Aujourd’hui, si le livre sort du cadre marchand, sa viabilité ne sera plus assurée, on ne donnera pas cher de sa peau. Il doit se plier au pitch, à la bouillie intellectuelle du moment et aux facilités de langage. Oubliez le style et l’étrangeté, l’hybridation et le cocasse, la phrase sauvage et l’érudition primesautière, misez plutôt sur l’argumentaire mâchonné et les idées molles dans le vent pour sa réussite commerciale.

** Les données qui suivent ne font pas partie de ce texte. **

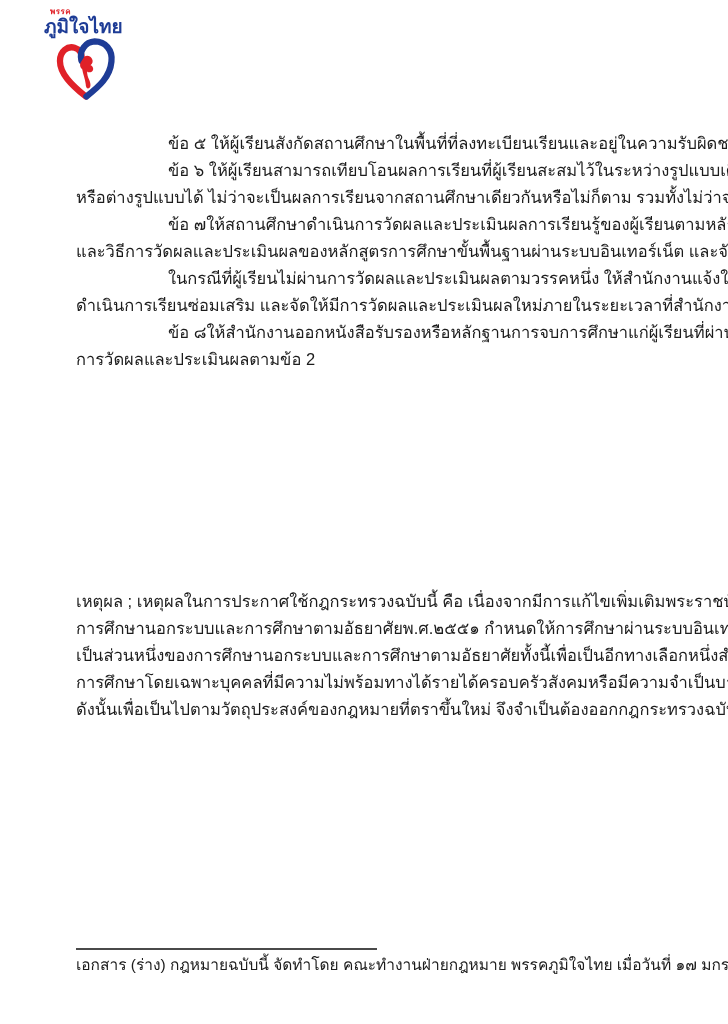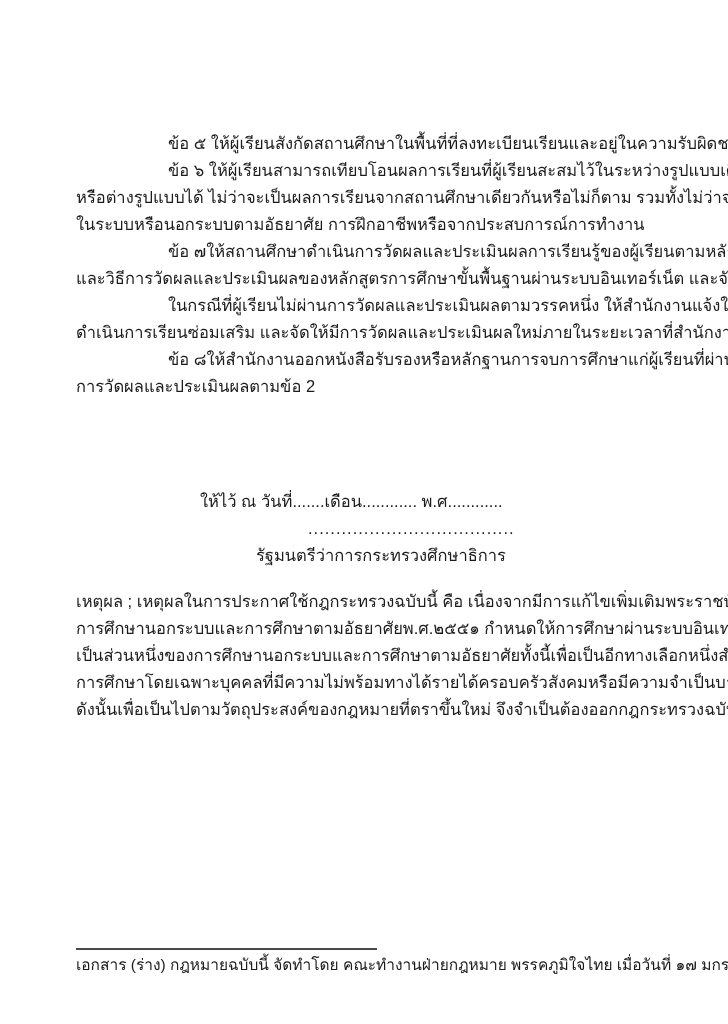"พรรค" div.logo { html: none -> <div> <div>พรรค</div> <div>ภูมิใจไทย</div> <svg> <path></path> <path></path> <path></path> </svg> </div> }
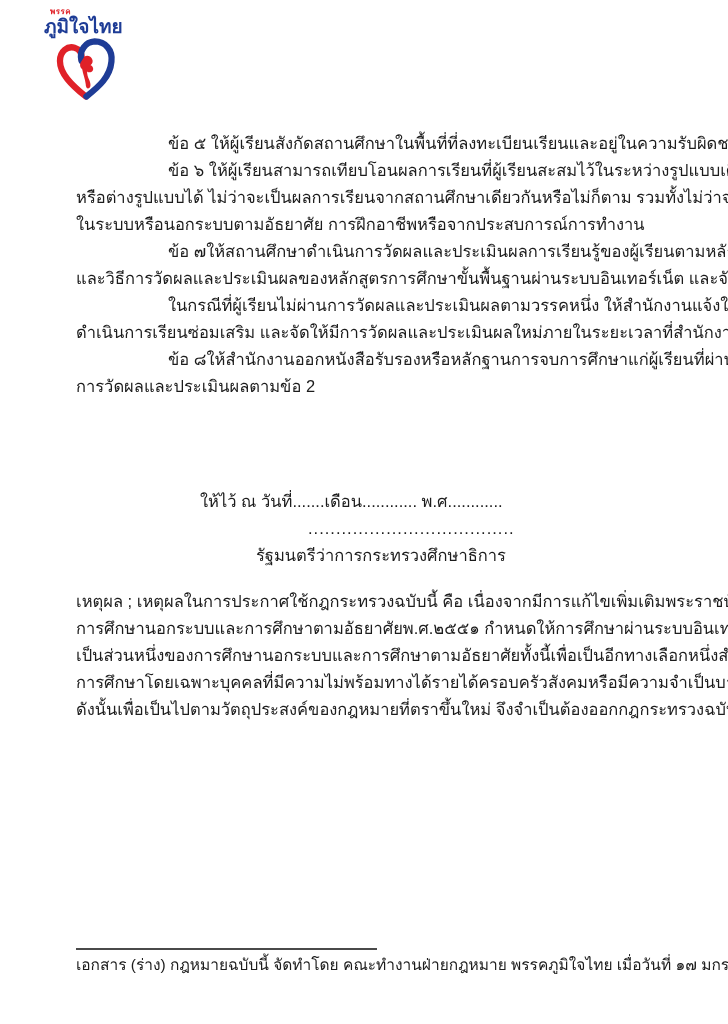"ในระบบหรือนอกระบบตามอัธยาศัย" div.textline { html: <div>ในระบบหรือนอกระบบตามอัธยาศัย การฝึกอาชีพหรือจากประสบการณ์การทำงาน</div> -> none }
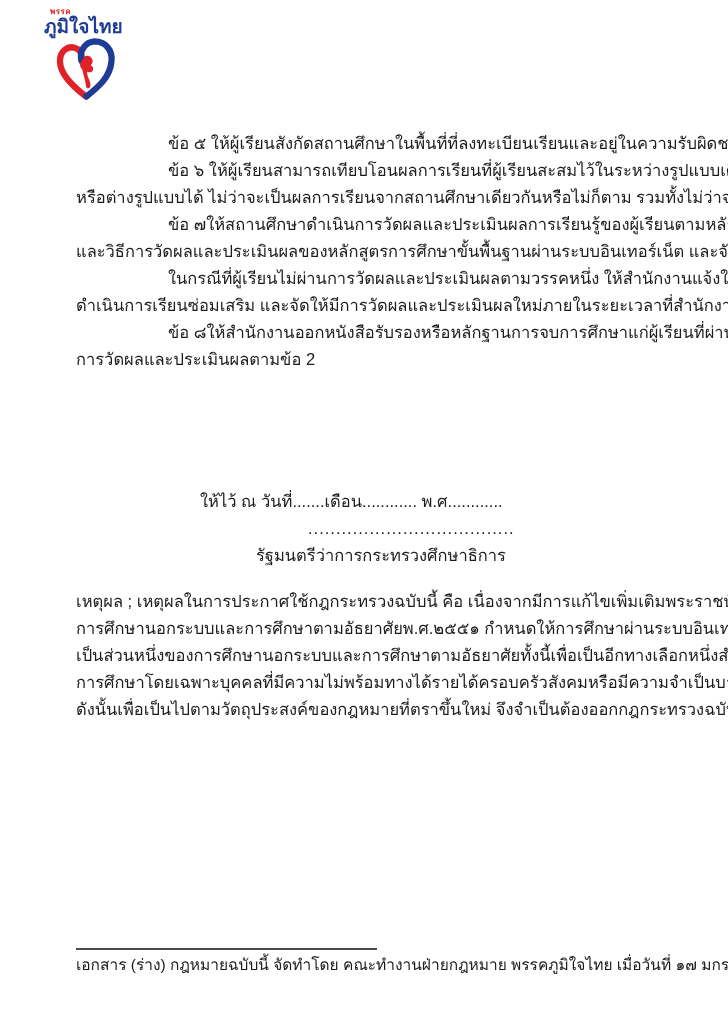"ให้ไว้ ณ วันที่.......เดือน............" div.signature { html: <div> <div>ให้ไว้ ณ วันที่.......เดือน............ พ.ศ............</div> <div>.....................................</div> <div>รัฐมนตรีว่าการกระทรวงศึกษาธิการ</div> </div> -> none }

Pascal Bonafoux, historien de l’art, déjoue les mécanismes fainéants de notre époque en proposant un Guide anachronique de Rome à l’usage de ceux qui se demandent pourquoi elle est la seule ville éternelle aux éditions arléa.


À la fois manuel savant hautement historique, réflexions littéraires qui décrassent la tête, goût du paradoxe et du saute-mouton chronologique, ce guide ne déroule pas une fatuité linéaire et n’enfile pas les poncifs. Il surprend par sa charge poétique, ses références précieuses et son dilettantisme souverain, une forme de détachement qui sied aux meilleurs universitaires de notre pays.

A lire aussi, du même auteur: Nous n’irons pas à Valparaíso!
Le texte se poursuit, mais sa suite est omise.